EXERCISE DESCRIPTION: Only the lines holding the word "variations" are wanted; copy each of them from the listing.

##### RECORDS TO USE

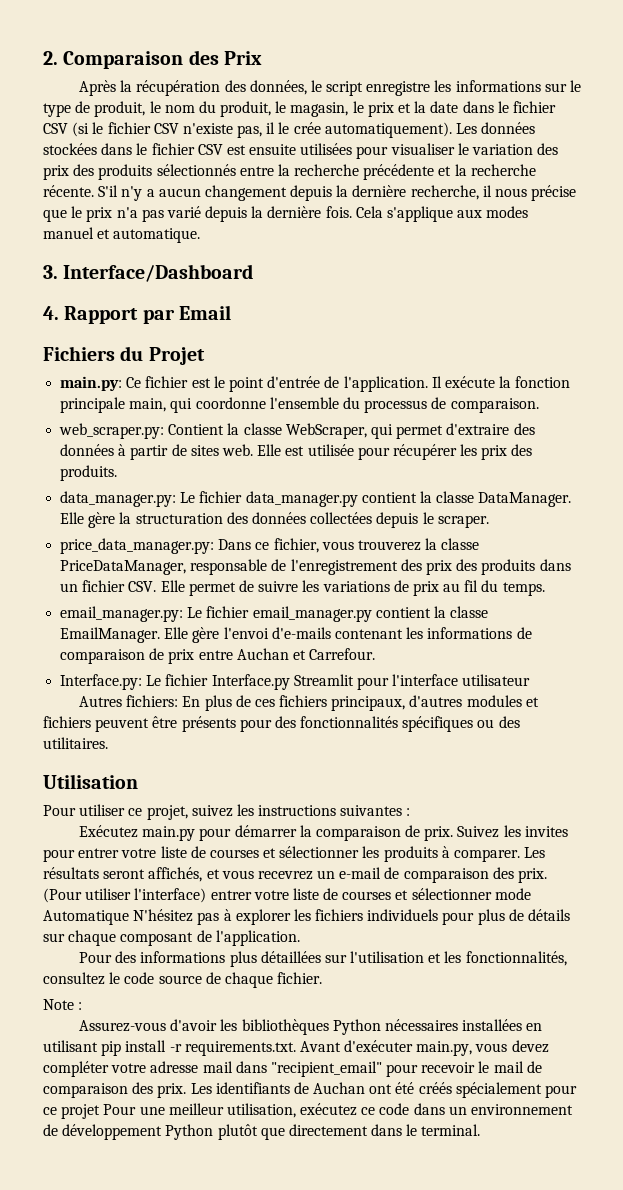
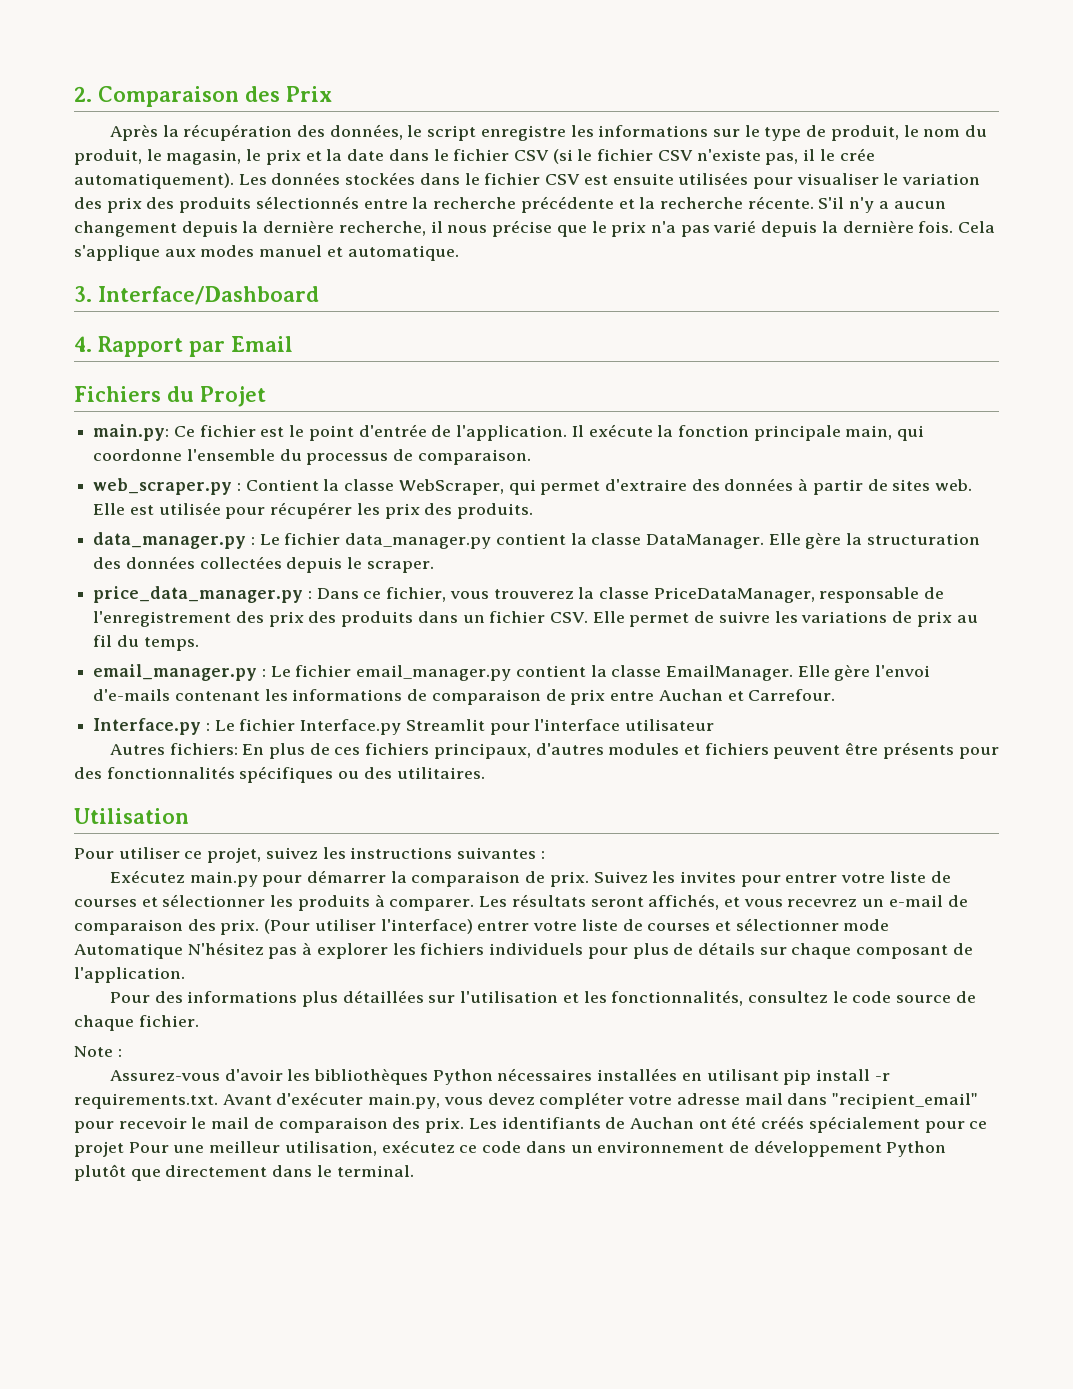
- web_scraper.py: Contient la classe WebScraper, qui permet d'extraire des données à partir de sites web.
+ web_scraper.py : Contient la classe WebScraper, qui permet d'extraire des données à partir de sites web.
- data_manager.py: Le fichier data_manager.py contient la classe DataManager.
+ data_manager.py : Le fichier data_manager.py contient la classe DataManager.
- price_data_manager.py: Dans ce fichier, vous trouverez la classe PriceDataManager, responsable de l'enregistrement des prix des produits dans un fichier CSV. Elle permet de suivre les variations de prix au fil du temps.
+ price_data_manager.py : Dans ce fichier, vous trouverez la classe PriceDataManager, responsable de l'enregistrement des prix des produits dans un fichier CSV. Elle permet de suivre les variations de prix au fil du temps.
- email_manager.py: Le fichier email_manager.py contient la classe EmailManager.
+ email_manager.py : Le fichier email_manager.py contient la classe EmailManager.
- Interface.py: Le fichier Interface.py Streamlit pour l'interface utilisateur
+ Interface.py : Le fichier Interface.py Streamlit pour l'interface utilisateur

##########
##### RECORDS TO USE

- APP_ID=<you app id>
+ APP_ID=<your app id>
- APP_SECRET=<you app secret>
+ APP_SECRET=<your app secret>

##########

RESULT OF THIS TASK:
- price_data_manager.py: Dans ce fichier, vous trouverez la classe PriceDataManager, responsable de l'enregistrement des prix des produits dans un fichier CSV. Elle permet de suivre les variations de prix au fil du temps.
+ price_data_manager.py : Dans ce fichier, vous trouverez la classe PriceDataManager, responsable de l'enregistrement des prix des produits dans un fichier CSV. Elle permet de suivre les variations de prix au fil du temps.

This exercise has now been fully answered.